No. Stand up paddleboards.

The air temperature exceeds 72 degrees Fahrenheit approximately six or so times a year at said crystalline lake. Sunday is one of those days.

The masks, quite naturally, disappear when one finds oneself on the dock about to jump in. Or when one rips by at 55 miles-per-hour on a wakeboard, scaring up those pesky, water-resistant birds who have the gall to hang out in v-shaped swim groups as they cruise the previously glass-like, motionless water top.

A gentleman who’s likeness reeks of familiarity and coincidentally Arnold Schwarzenegger or perhaps Lou Ferrigno proudly marches down the wooden dock towards the jump-into-the-freezing-water part of the 100-year-old structure where throngs of children, adventurous parents, overprotective parents, global tourists, and wealthy 30-somethings with their whole life in front of them gather, somehow in anticipation of the act the shirtless visage would perform.

It’s hard to determine what this person eats to have such an incredible amount of muscle and -1% body fat.
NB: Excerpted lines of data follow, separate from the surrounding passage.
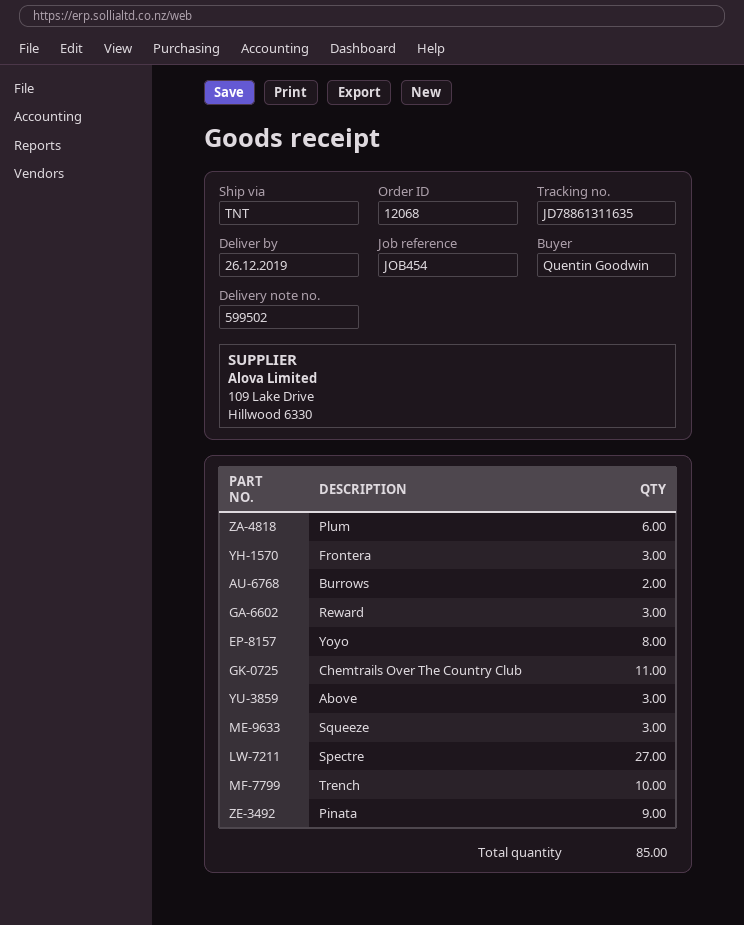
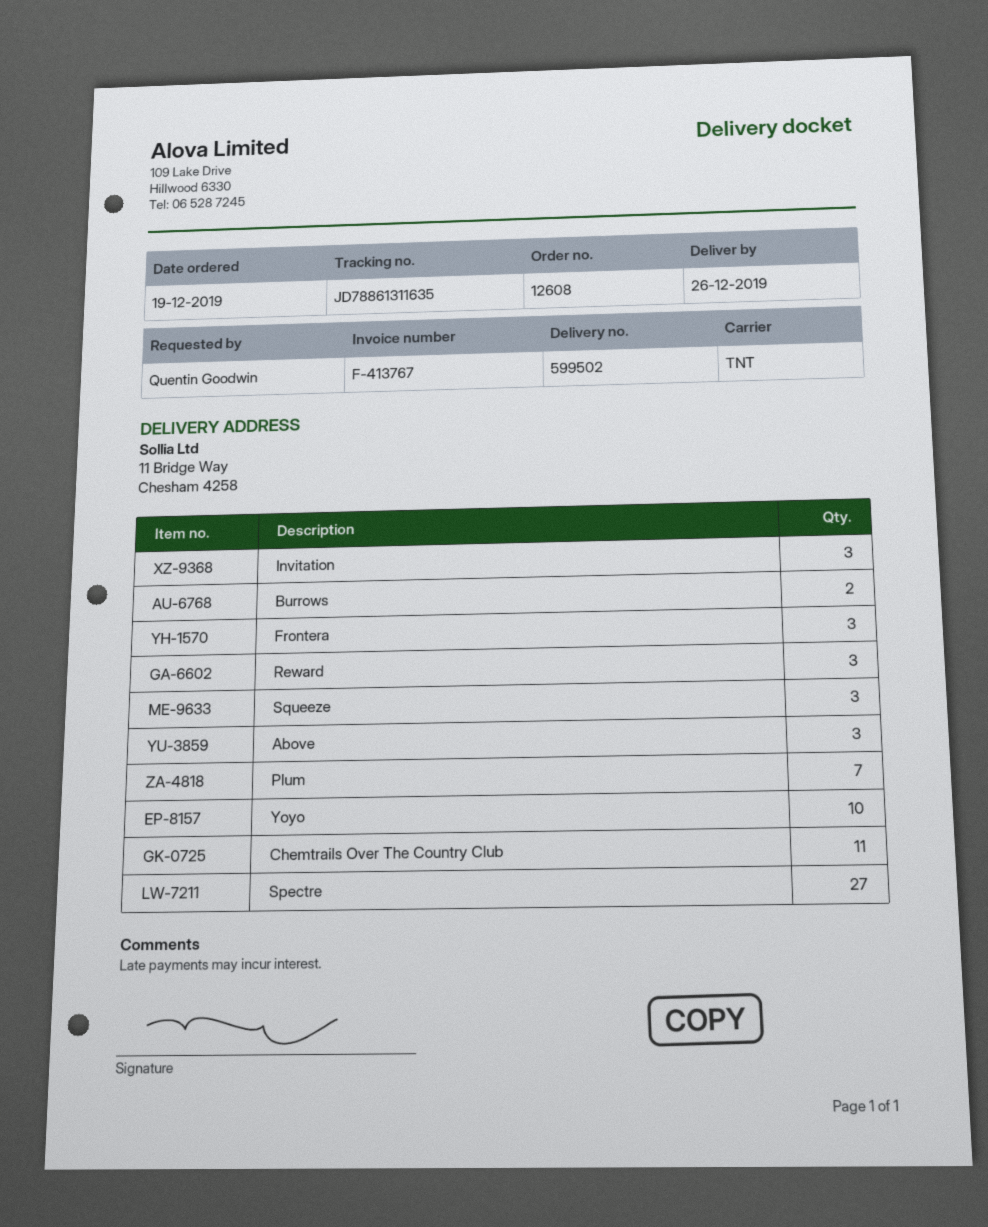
order number: 12068 -> 12608
Plum: 6 -> 7
Yoyo: 8 -> 10
Trench: 10 -> none
Pinata: 9 -> none
Invitation: none -> 3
It’s certainly not lots of chips.

Surprisingly, no partner stands by his side as he repeatedly perfectly backflips into the ancient lake with the absolute minimum splash. Over and over. No need to swim back to the dock entrance and duplicate the initial entrance – he just crab crawls up the 8-foot pilings with his hands and feet, then uses his tree trunk arms to execute a perfect pull up to achieve the dock edge, continuously, glistening with lake water, possibly sweat, and lots of hope and aspiration.

Certainly someone awaits this symbol of Summer Holiday Weekends.

The drive home involves a brief reconsideration of habits, tendencies and motivations. But not for long.